Some authors recommend prophylactic with varying regimens of selenium sulfide shampoo or lotion.

Transfer

Tinea versicolor is caused by M furfur, which is normally present on the skin surface and, therefore, is not considered a contagious disease. In past contaminated clothes and underwear were believed to play a role in disease transfer; however, climate factors, hyperhidrosis, sebum secretion, and genetic factors appear to be involved in disease pathogenesis.

Deterrence/Prevention

Tinea versicolor has a high recurrence rate and may require frequent prophylactic treatment with intermittent topical or oral therapy. Good personal hygiene may help limit recurrences. Specifically, patients should shower as soon as possible after participating in activities or exercise that produce significant perspiration.

Complications

The disease has benign course; however, it tends to have recurrences that must be properly treated. Some patients report for itching, burning and irritation of lesions.
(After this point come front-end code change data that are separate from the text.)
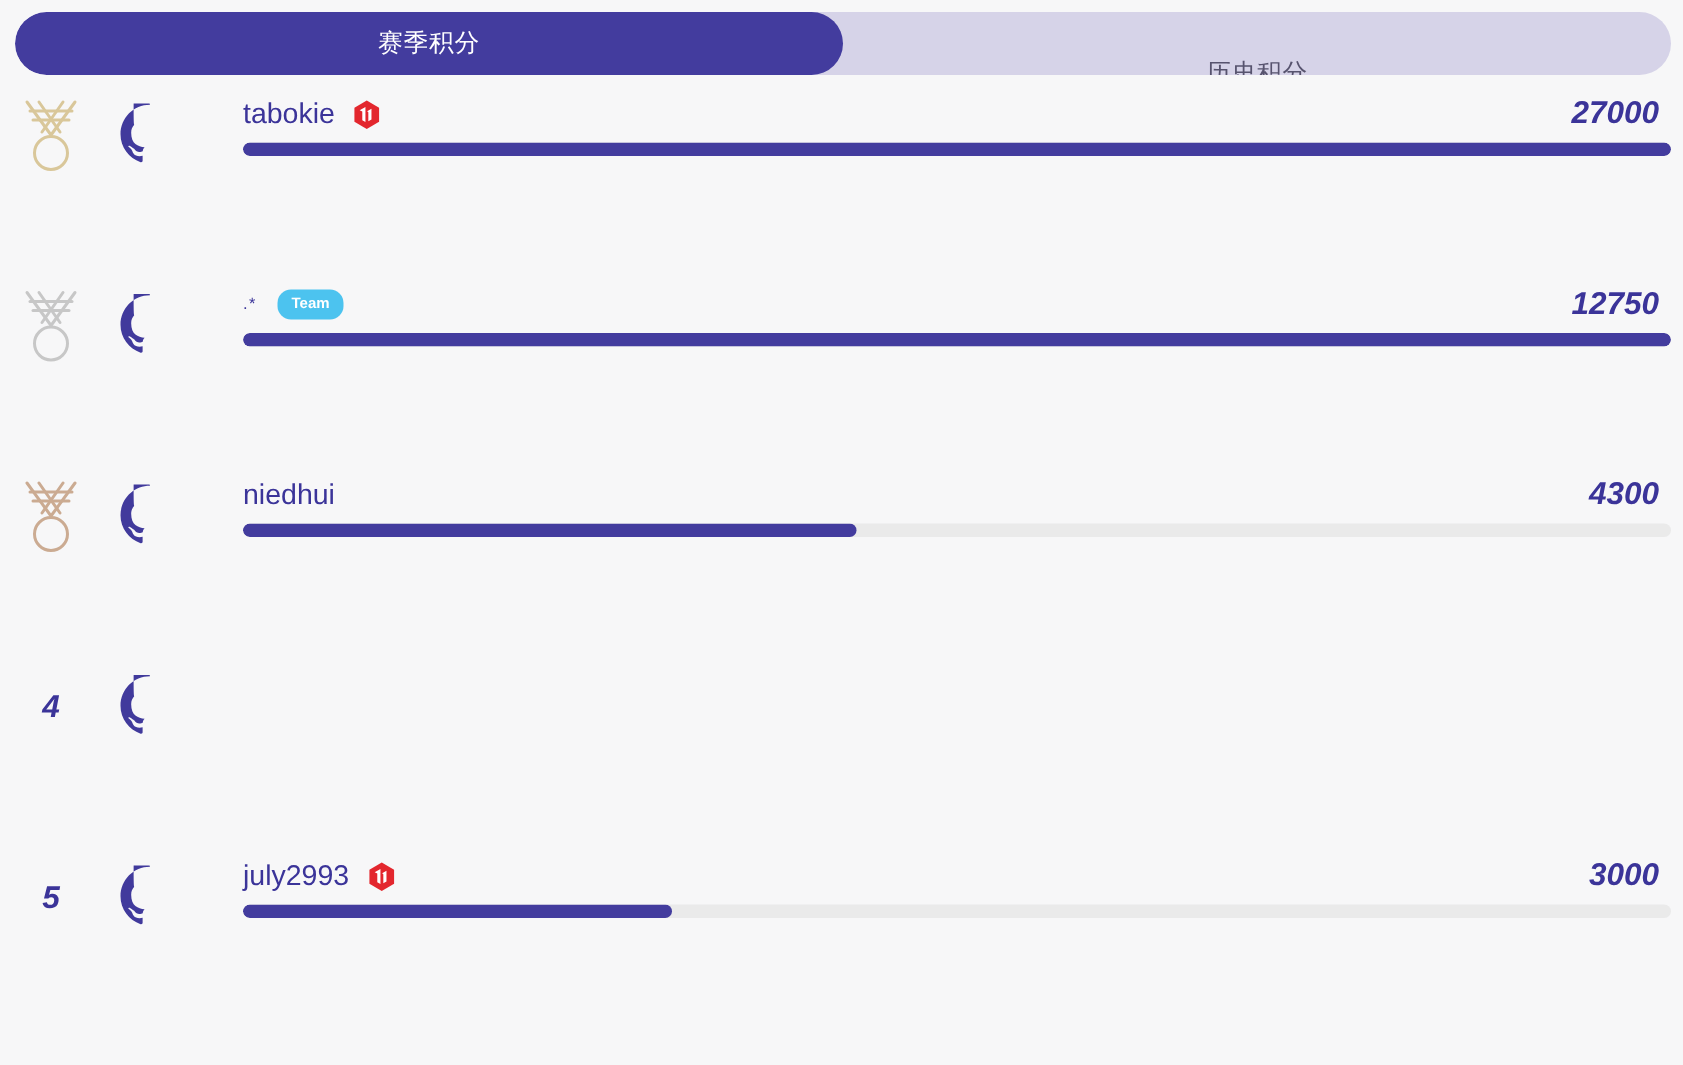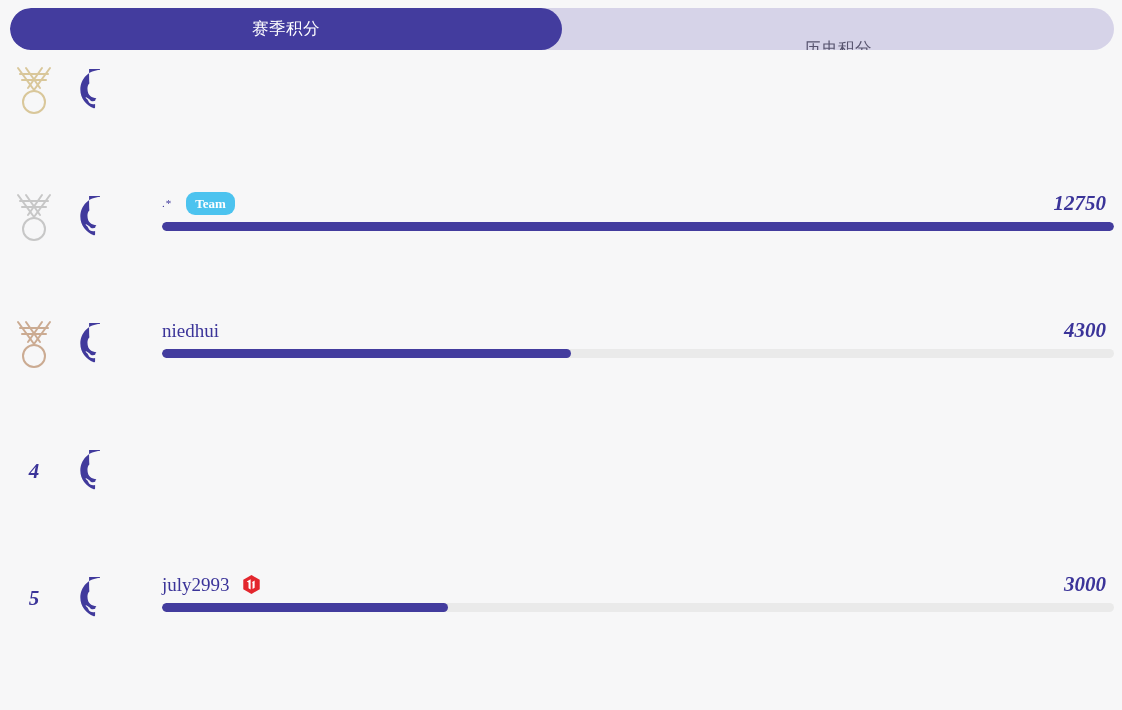"赛季积分" #app { font-family: Liberation Serif, serif -> none }
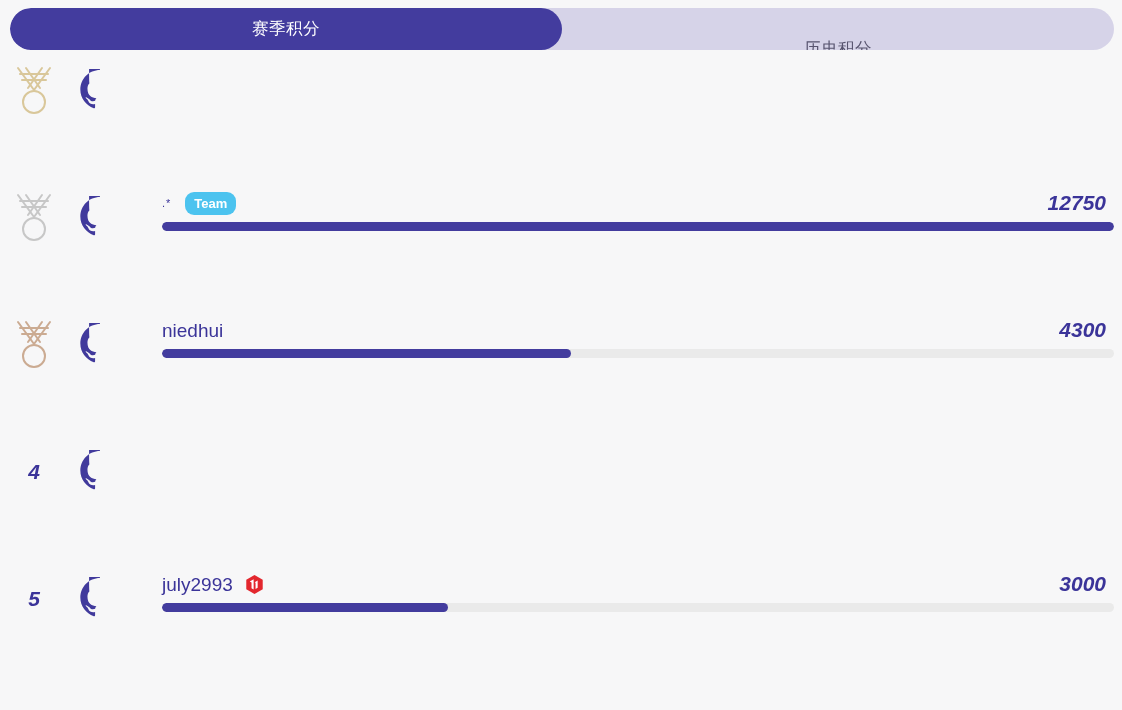"tabokie" div.info { html: none -> <div> <div> <span>tabokie</span> <span><svg> <polygon></polygon> <polygon></polygon> <path></path> <path></path> </svg></span> </div> <div>27000</div> <div> <div></div> </div> </div> }
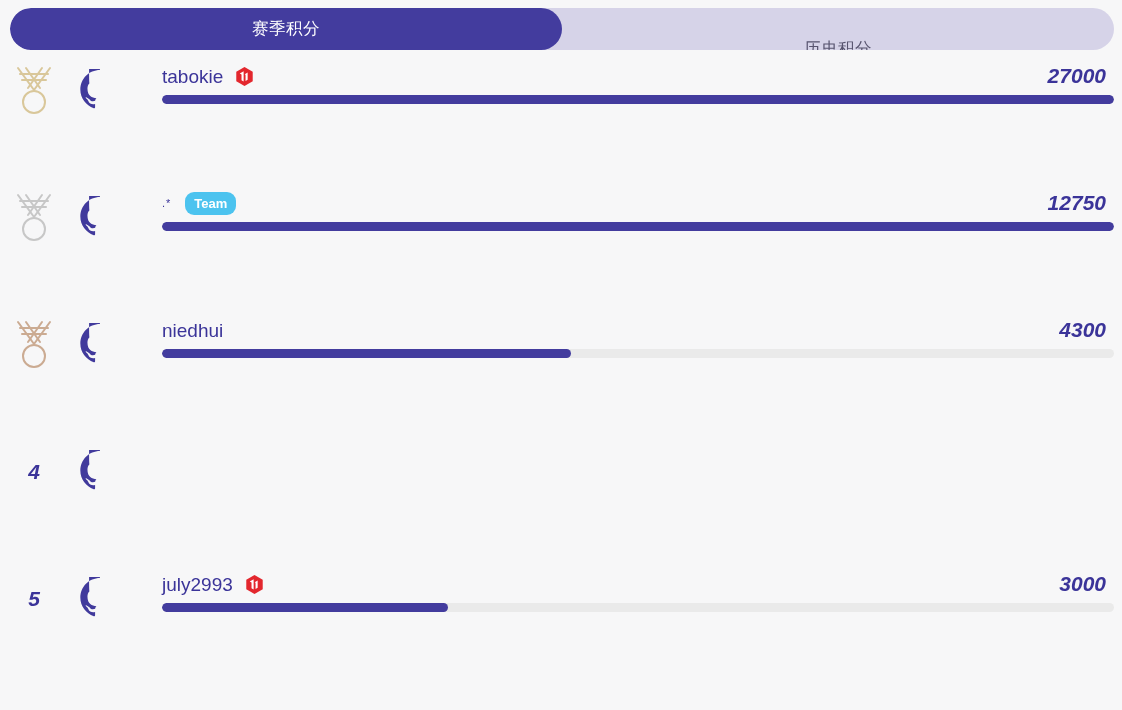"Team" .team-pill { font-size: 13px -> 10px }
Severe depigmentation may cause significant psychological discomfort.

Prognosis

Prognosis is excellent. Although tinea versicolor is recurrent in some patients, the condition remains treatable.

Patient Education

Tinea versicolor is caused by a fungus that is normally present on the skin surface and, therefore, is not considered a contagious disease. The disease causes no permanent sequelae, and any pigmentary alterations resolve entirely within a few months of adequate treatment. Effective therapy is available. Recurrences are common, and prophylactic therapy may be required.